I don’t think I could  define it easily but as it’s a standing joke that I can’t talk without my hands –  I could probably show you. 

Whoever she was, this woman and I exchanged several remarks on a bus by now blessed empty of overweight tourist and Saturday shoppers.  And when she got out she waved goodbye.   A movie moment, interesting and  attractive, away from  worry and insecurity and fear.

Fashion is a recognised speciality in journalism.  And I was never in it.  

I just bought Vogue whenever I could for years until I gave up on the British edition because the US edition was a far superior publication – much more editorial, a read more than a look.   I read about health and food to eat rather than look at, this artist and that film, books, all sorts of well written considered bits and pieces.  The clothes were American rather than European but that was educative too. I have long been less interested in “the latest thing” than what worked for me.  Magazines were my first love but times move on and I regret their changing, but not the experience of them in my life.

The day before, the splendid postman had left me with one of those cards that warn “postage to pay “ and an address.   And when you looked up the newly sited collection point, there were three alternative versions of opening hours, so I left it till the day, checked and prayed.  

The first time you go somewhere is always a bit fingers-crossed. The old site was simple, in a building labelled Post Office.  This was now a Customer Service Point (I laughed aloud)

in an edifice labelled Royal Mail where electric doors opened before you touched them bringing you into a space with a chair, a notice and a counter behind which stood a man in his late fifties wearing a Royal Mail red knitted shirt and glasses.   And in front of which stood a tall young man with black hair gathered loosely off his face because of the rain.   

One of the nastiest allusions of older women among themselves is “Fancied him, did you ?”  No I didn’t.  I thought he was beautiful -like  a tree or a young animal.   The man at the desk asked me what I was there for. I produced their card, he excused himself to the young man and left to deal with us both.  I turned to the young man who was Japanese and said “Your hair is like black smoke.” He gave me a big grin.  “And where are you from ?” I asked, and he named a city I have never heard of, adding “ In the south.”  

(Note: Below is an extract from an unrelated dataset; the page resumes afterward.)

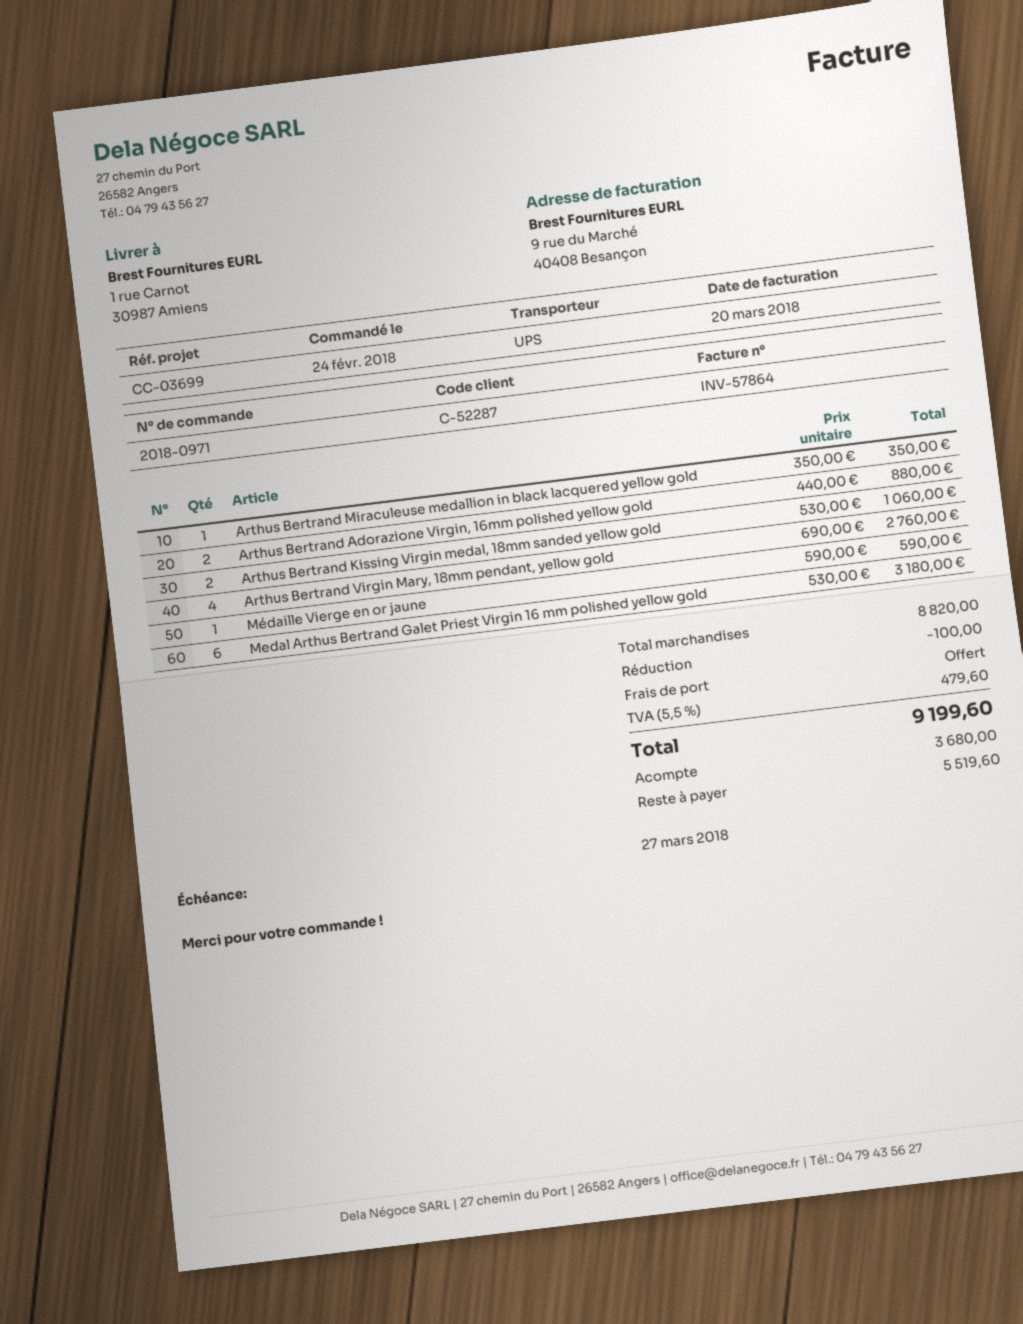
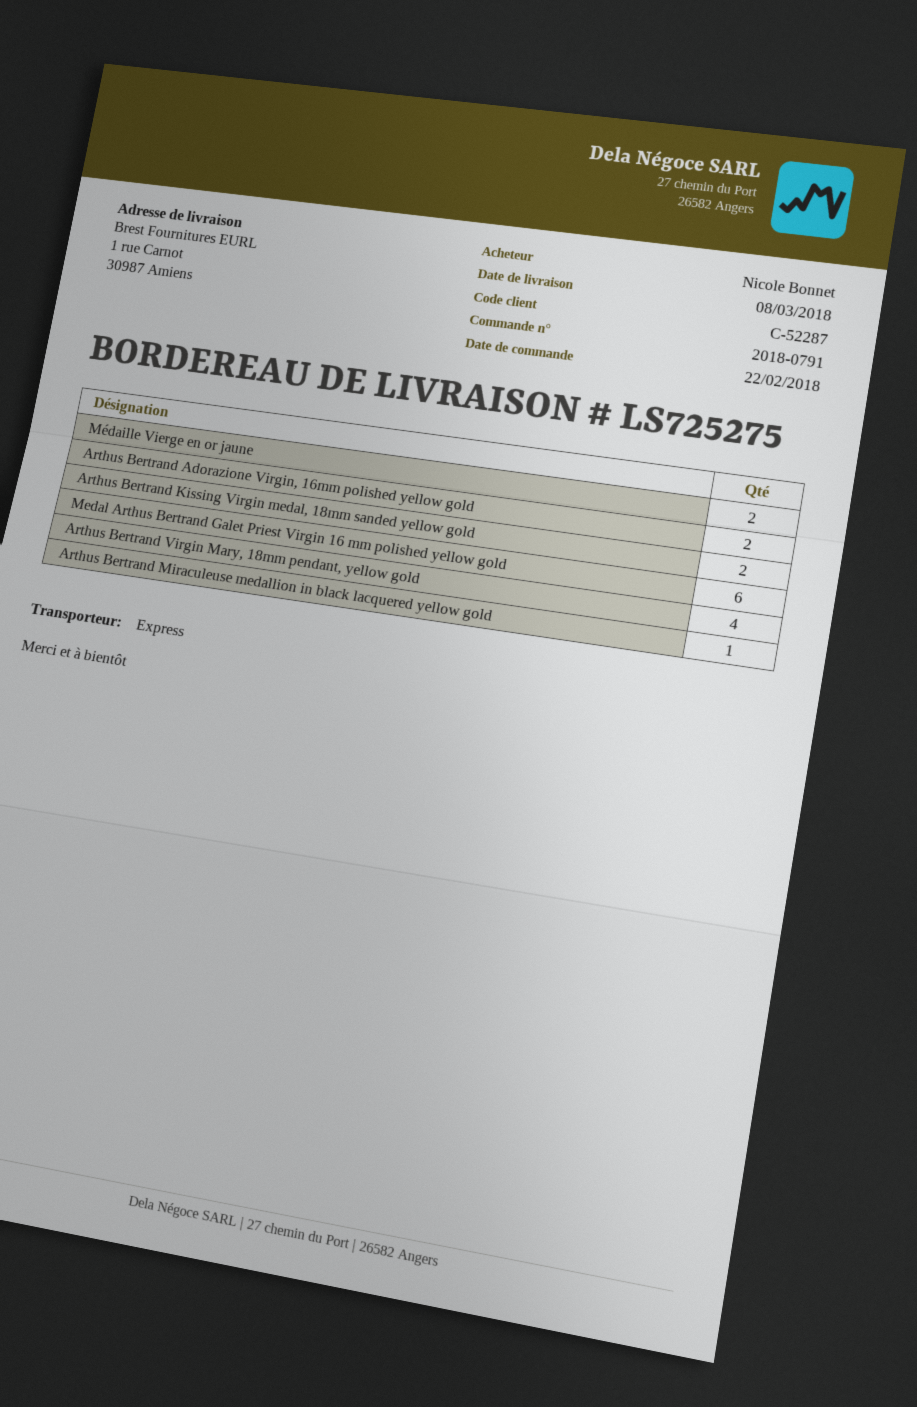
order number: 2018-0971 -> 2018-0791
order date: 2018-02-24 -> 2018-02-22
shipping method: UPS -> express
Médaille Vierge en or jaune: 1 -> 2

I named the order of his islands with my hands  -Hokkaido, Honshu, Shikoku, Kyushu – he nodded at the last and asked surprised how I knew this ?  I said “Miss Kirk for Geography.”   He is studying interior design – we talked about my kite shaped raincoat

(take a bow Cocoon, a British company) I talked about the line again and – he said  “You are professional  – teacher ?  doctor ?” I said “journalist” and he asked where ?

The Royal Mail man returned and asked me how I was going to pay ?  “I said “In money” and we all grinned. “And” I said “you haven’t asked me for identification.  I brought my passport specially  … “ “I don’t need your identification “ he said.  Moment suspended.

We shook hands all round.  

the unstoppable buck

On the lengthy plateau that was the majority of my earning years, I fell into thinking that I worked so hard

that the money was bottomless. I can remember thinking it.  Not true.  It is nowadays – and maybe always was – less a case of “the buck stops here” – which has other implications as well – and more that the buck goes elsewhere.

Apparently the immensely rich Lord Alli invested in Kier Starmer (please, let’s can the title – such a drag) and the Labour Party over time, well before Starmer was PM.  Starmer is a barrister and he must know the law to an extent.  And as a major figure and putative leader, he has long had advisers. 

Why then was not a formal arrangement set up with a list of what it could and could not be used for, with receipts so there was an accounting of it ?  

It might not be bleach clean but it would be Persil – washes whiter ?  To be used meticulously by the  image consultants and  advisers, because nothing could be more refreshing ?   Instead of which … I won’t go through it again, you have read about it till you puke.

Worse, a very minor edition of trial by media, confession on camera. 

Heaven forbid.

We heard to saturation about what Huw Edwards knew, suffered, accomplished and abused  – including chunks of public money.  Where was management ?  

But if you hear “depression” in connection with a public face working all hours, on show  above and beyond – call a meeting, first option not last.  Performer, his/her representative, ditto legal rep., managerial head and head of department,  BBC legal rep.  That’s business.  

And show business (even the hallowed BBC News) was always about business.  That buck again.  After a legal sentence, even such a one, HE won’t try a comeback but he’ll have a bit put by.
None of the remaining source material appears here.